The core of the issue is the call in the jbd transaction code call out
to schedule_timeout_uninterruptible(1) which causes us to sleep for 4ms:

        pid = current->pid;
        if (handle->h_sync && journal->j_last_sync_writer != pid) {
                journal->j_last_sync_writer = pid;
                do {
                        old_handle_count = transaction->t_handle_count;
                        schedule_timeout_uninterruptible(1);
                } while (old_handle_count !=
transaction->t_handle_count); }

This is quite topical to the concern we had with low latency devices in
general, but specifically things like SSD's.
Your testcase does in fact show a weakness in this optimization, but look
at the more likely case, where you have multiple writers on the same
filesystem rather than one guy doing write/fsync.  If we wait we could
potentially add quite a few more buffers to this transaction before
flushing it, rather than flushing a buffer or two at a time.  What would
you propose as a solution?


Forgive me, I said that badly, now that I've had my morning coffee let me try again. You are ping-ponging the j_last_sync_writer back and forth between the two threads, so you don't get the speedup you would get with one thread where we would just bypass the next sleep since we know we've got one thread doing write/sync. So this brings up the question, should we try and figure out if we have the situation where we have multiple threads doing write/sync and therefore exploiting the weakness in this optimization, and if we should, how would we do this properly? The only thing I can think to do is to track sync writers on a transaction, and if its more than one bypass this little snippet. In fact I think I'll go ahead and do that and see what fs_mark comes up with. Thank you,

Josef


One more thought - what we really want here is to have a sense of the latency of the device. In the S-ATA disk case, this optimization works well for batching since we "spend" an extra 4ms worst case in the chance of combining multiple, slow 18ms operations.

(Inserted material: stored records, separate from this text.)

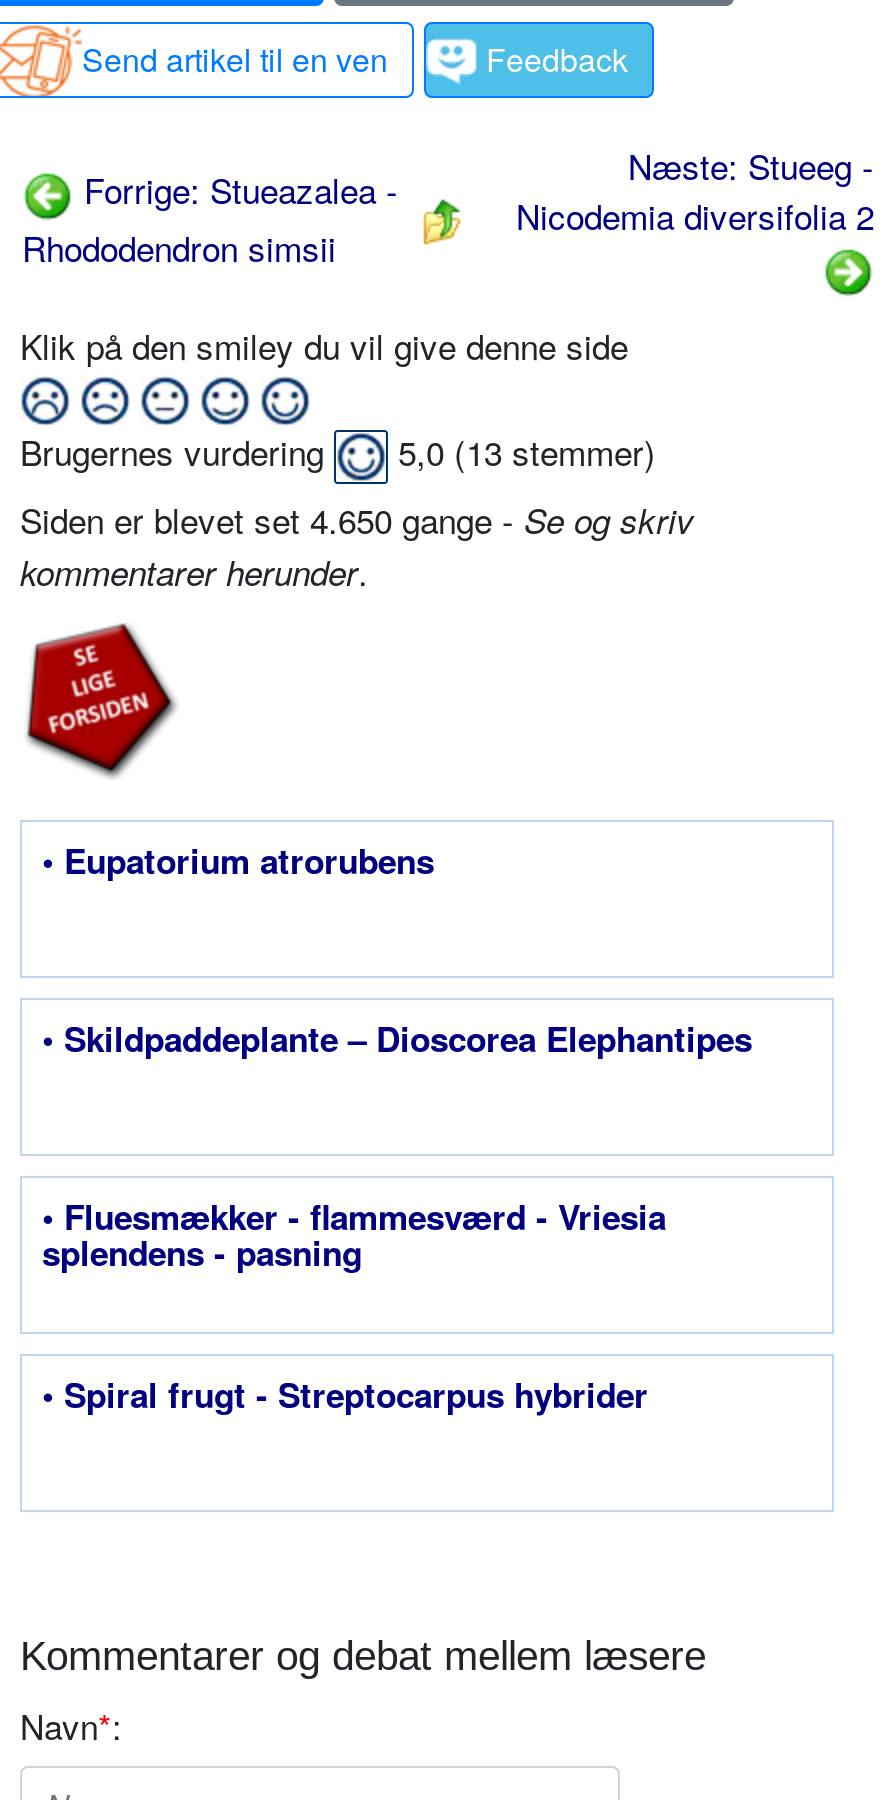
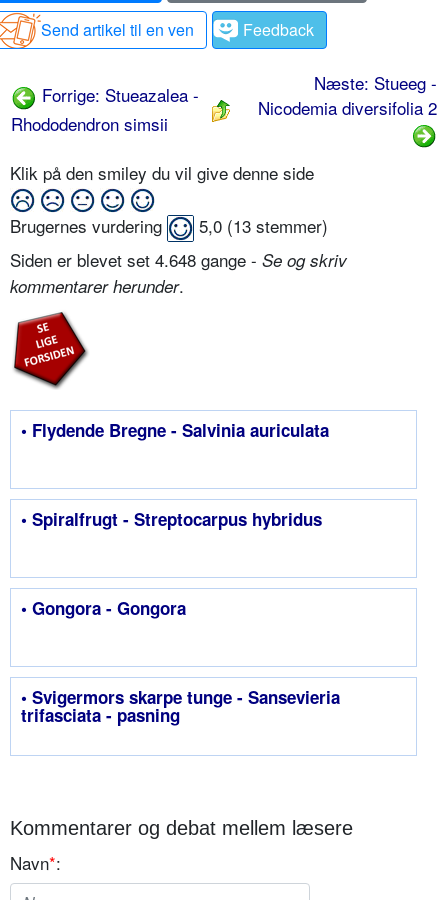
- Siden er blevet set 4.650 gange - Se og skriv
+ Siden er blevet set 4.648 gange - Se og skriv

- • Eupatorium atrorubens
+ • Flydende Bregne - Salvinia auriculata

- • Skildpaddeplante – Dioscorea Elephantipes
+ • Spiralfrugt - Streptocarpus hybridus

- • Fluesmækker - flammesværd - Vriesia
- splendens - pasning
+ • Gongora - Gongora

- • Spiral frugt - Streptocarpus hybrider
+ • Svigermors skarpe tunge - Sansevieria
+ trifasciata - pasning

With the clariion box we tested, the optimization fails badly since the cost is only 1.3 ms so we optimize by waiting 3-4 times longer than it would take to do the operation immediately.

This problem has also seemed to me to be the same problem that IO schedulers do with plugging - we want to dynamically figure out when to plug and unplug here without hard coding in device specific tunings.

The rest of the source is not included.